Midbrain raphe 5-HT neuron does not decrease firing during seizure. A, Seizure induced by 2 s stimulation of HC. After the stimulus, fast polyspike activity is seen in the HC LFP. Single-unit activity (SUA) from the midbrain dorsal raphe serotonergic neuron continues firing without major overall changes during or after the seizure. Respiratory trace again shows breathing flow amplitude and rate both decreased markedly during the ictal and post-ictal periods.
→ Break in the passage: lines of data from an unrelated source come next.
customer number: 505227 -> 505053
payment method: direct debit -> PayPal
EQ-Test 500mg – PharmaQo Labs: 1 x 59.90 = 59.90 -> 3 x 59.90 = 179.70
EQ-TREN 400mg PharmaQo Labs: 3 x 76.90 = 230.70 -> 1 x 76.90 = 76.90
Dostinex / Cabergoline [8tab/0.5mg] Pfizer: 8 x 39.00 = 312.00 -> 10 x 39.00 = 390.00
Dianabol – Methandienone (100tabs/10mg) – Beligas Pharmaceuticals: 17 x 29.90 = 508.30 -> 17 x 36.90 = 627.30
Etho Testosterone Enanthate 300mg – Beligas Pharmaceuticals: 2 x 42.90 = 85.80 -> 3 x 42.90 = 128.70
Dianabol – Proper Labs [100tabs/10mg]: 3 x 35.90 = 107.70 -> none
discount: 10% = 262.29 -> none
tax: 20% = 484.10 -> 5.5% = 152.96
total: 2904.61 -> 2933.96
B, Expanded segments of data from baseline, seizure, post-ictal, and recovery periods from the boxed regions in A.

Figure 8.

Serotonergic neurons in medulla decrease firing during seizures, whereas firing of midbrain serotonin neurons is mixed. A, B, Medullary raphe serotonergic neurons showed decreased firing during seizures and in the post-ictal period. A, Raster plot of recovered 5-HT medullary raphe cells (n = 8 cells from 8 animals). B, Mean firing rate histogram data. C, D, Midbrain raphe serotonergic neurons had variable changes in firing rate during seizures. C, Raster plot of recovered 5-HT midbrain raphe neurons in dorsal raphe (n = 10 cells from 8 animals). D, Mean firing rate histogram data. Neurons in raster plots (A, C) are ordered based on baseline firing rate for visualization. Histogram data (B, D) are presented as curvilinear plots with firing rates in 1 s nonoverlapping bins. Data are from the 30 s baseline immediately before seizures, the first 30 s after seizure onset, and the first 30 s after seizure end in the post-ictal period. Anatomical locations of all recorded neurons are shown in Figure 7.